The commotion grows closer, ever so slowly, achingly slowly, almost not moving at all. The mothers bark at their progeny, but the younger seals are curious and they slide into the water and take off noiselessly through the kelp. The seals approach the swimmers from behind, flummoxed by the stringy limbs and the labored breathing. The seals dance between fear and curiosity, drawing close, rushing away. They hear better underwater, seven octaves of sonic vibrations transferred further than through air. They hear the banging of the swimmers, the rush of the water scooping beneath and behind them. The seals can see better above the water. The clear air gives clues as to what lies below the surface. Small clear glances symbolize the hectic narratives of the murky sea, changing opacity with the tides. The body plan of the swimmers is confusing, but the seals understand that the sensing organs are on the forward head, and so they swim up to them from behind. Some of the mothers have come over from the rocks, to voice their disapproval of this kind of behavior. But the young seals are difficult to shepherd. They swim just a little distance off, cutting between kelp, coming up to the surface to turn around, watching. 

6. Snails  

Seek, taste, breathe. Up into the light, noticing the arrival and the decreasing of silt and detritus, the light and the dark. Rubbing shells with the others, seeking, tasting, rasping. Biting and tasting the rocks. Shuffle the microscopic algae along its esophagus. Tear upwards, shear and scrape. Swallow. Grow one more ring on the large end of the shell, extend one more spiral downwards. Terrorized by rubbery mouths, fish with yellow eyes, electric blue spots, and pale bellies, passing overhead and pulling local currents with it. Fins splitting the water, creating deathly vacuums. Continue seeking, tasting, breathing, collecting. The shell tilted open, the mantle spread. Move without losing grip. 

7. The marine sky 

The sun slowly burns through layers of haze and cloud, bringing light and warmth. The marine sky is a series of transitions, passing masses of water between states, moving it, accumulating it, breathing with the passing of the days. Spun by the jet streams above, infused by the tides below, the marine sky shimmers and unfolds, releasing rain and gathering storm clouds. 

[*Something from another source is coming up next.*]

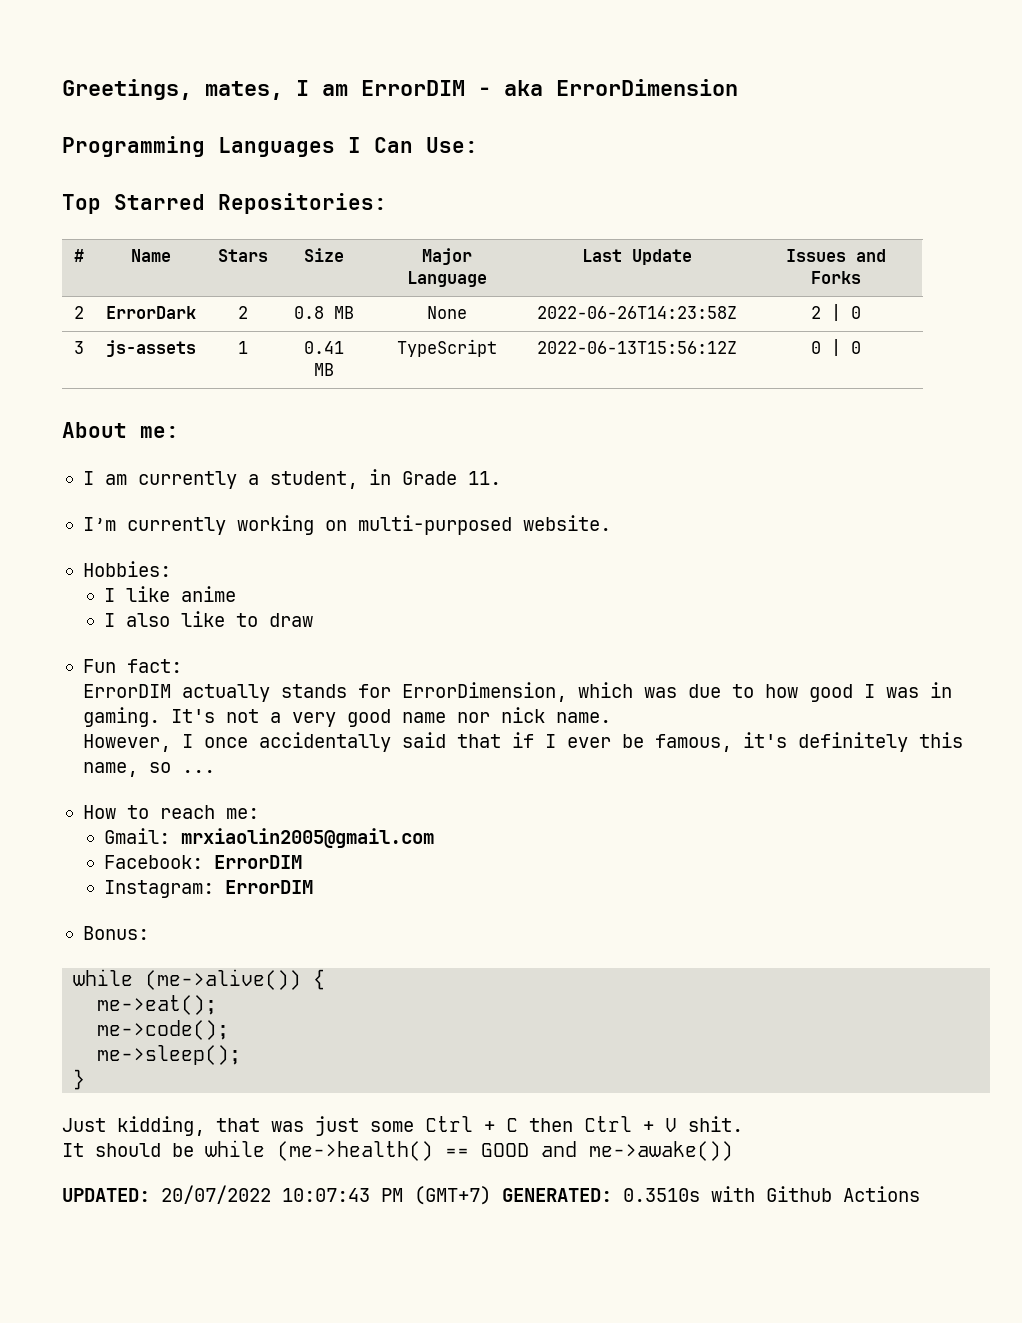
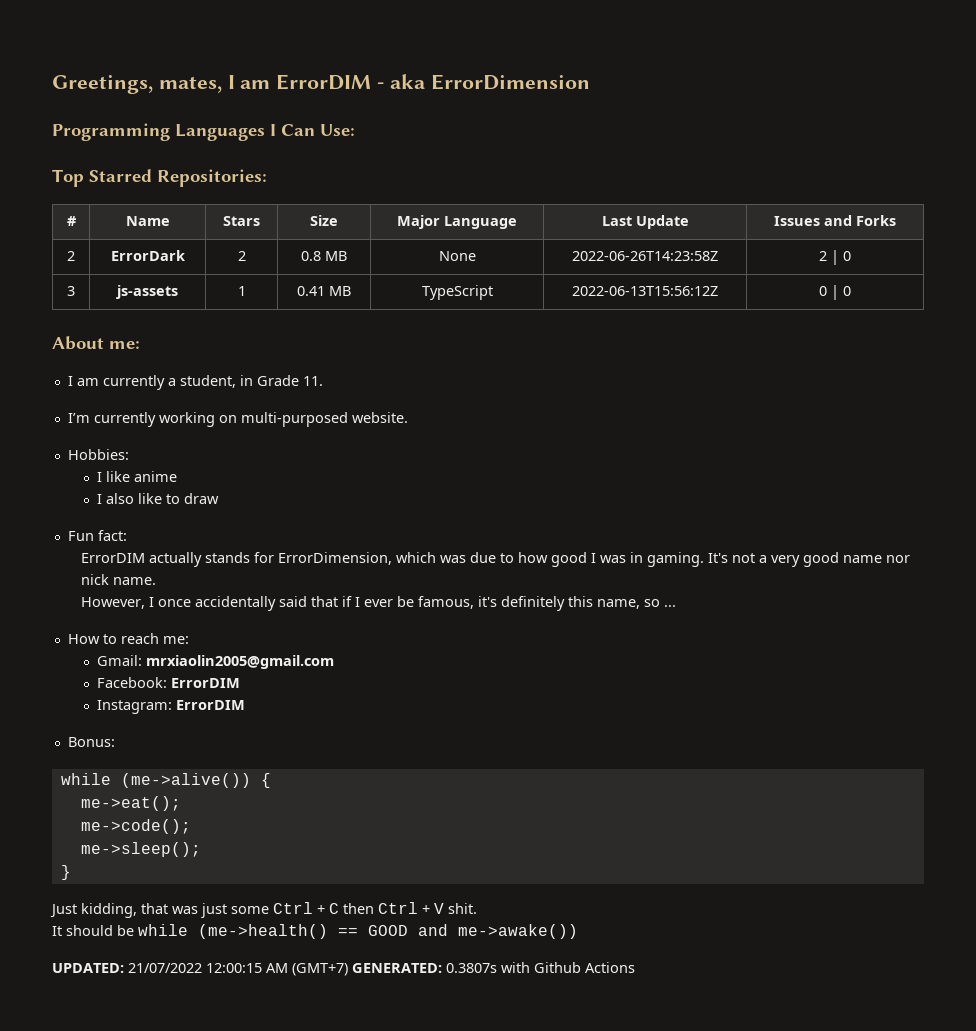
[161,1185,403,1204] 20/07/2022 10:07:43 PM -> [128,963,288,973] 21/07/2022 12:00:15 AM
[623,1188,700,1202] 0.3510s -> [446,963,497,973] 0.3807s

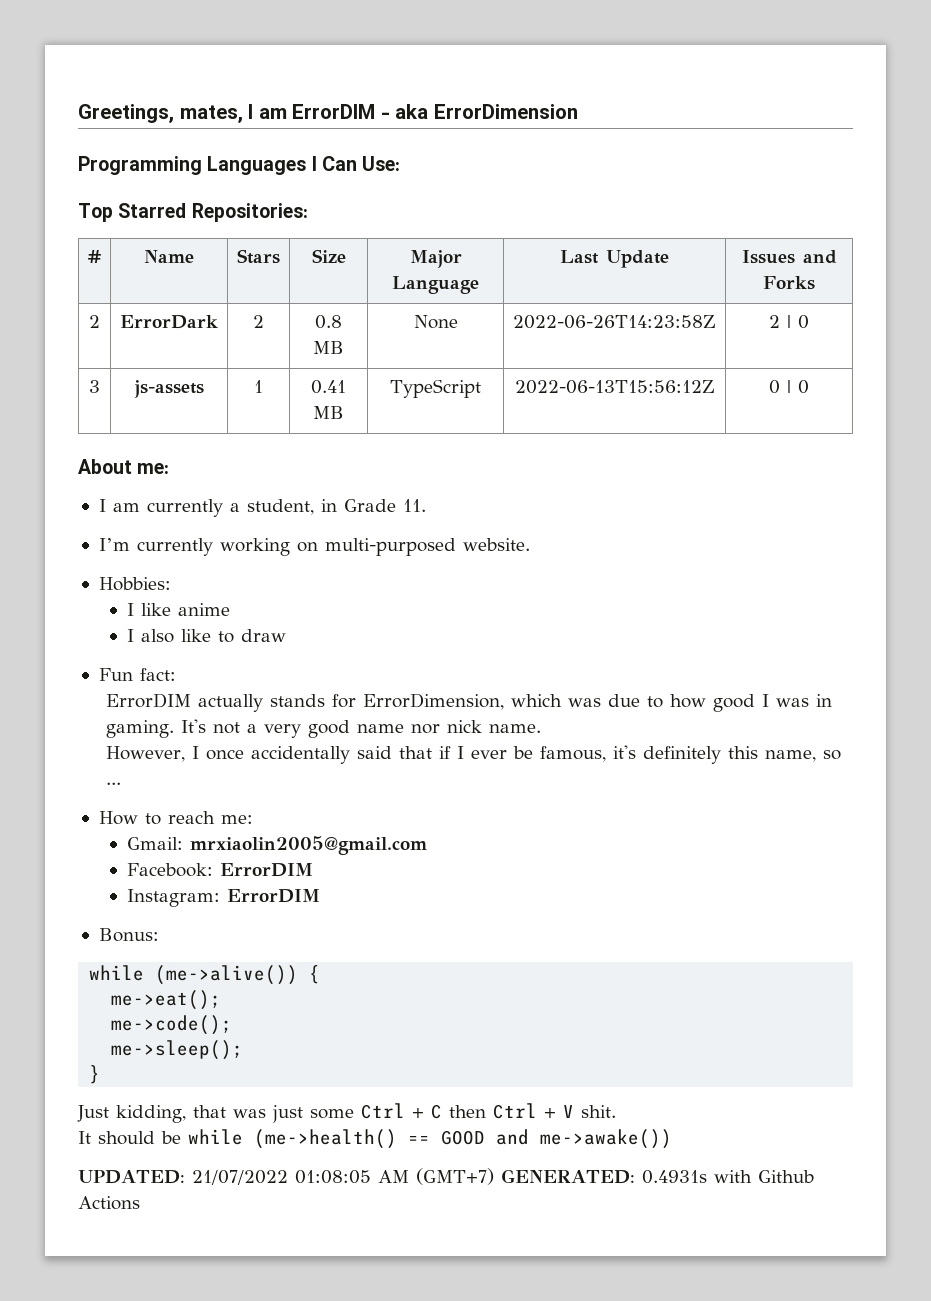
[206,963,262,973] 12:00:15 -> [294,1170,371,1184] 01:08:05
[446,963,497,973] 0.3807s -> [641,1170,707,1184] 0.4931s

Crawling along the seam of the sea and the air, two bodies. Pooling in, the unfathomable weight of the tide, pollinating the world with algae and animal plankton. Fish below, birds above, are ready. Each day is defined by this influx of sustenance. It is a trigger for action, long chains of things eating each other, smaller bodies being reorganized into bigger bodies, scant groups of proteins and fats being recategorized into slabs of flesh, cords of nerve, columns of bone, mats of connective tissue. The sun, existing in a different world, is the start of it all, the phytoplankton alchemizing radiation into strands of carbohydrates. Everything else follows. The marine sky is calm, slowly breathing water up from the sea, threaded by kelp, moved by living things. Birds scout the surface of the ocean, wings beating rapidly, held aloft by the wind beneath them. The high winds above will bring heavier weather in a couple days, a wet spin upwards, but for now, the winds on the surface are light, multidirectional, friendly, generating a wave of human activity down there. Boats belch toxic smoke; gaseous waste creeps up from the small town, but the marine sky is immeasurably huge. It traces its genealogy back to other marine skies, temperate rainforest skies, the sky sliced by mountain ranges, the sky of the desert.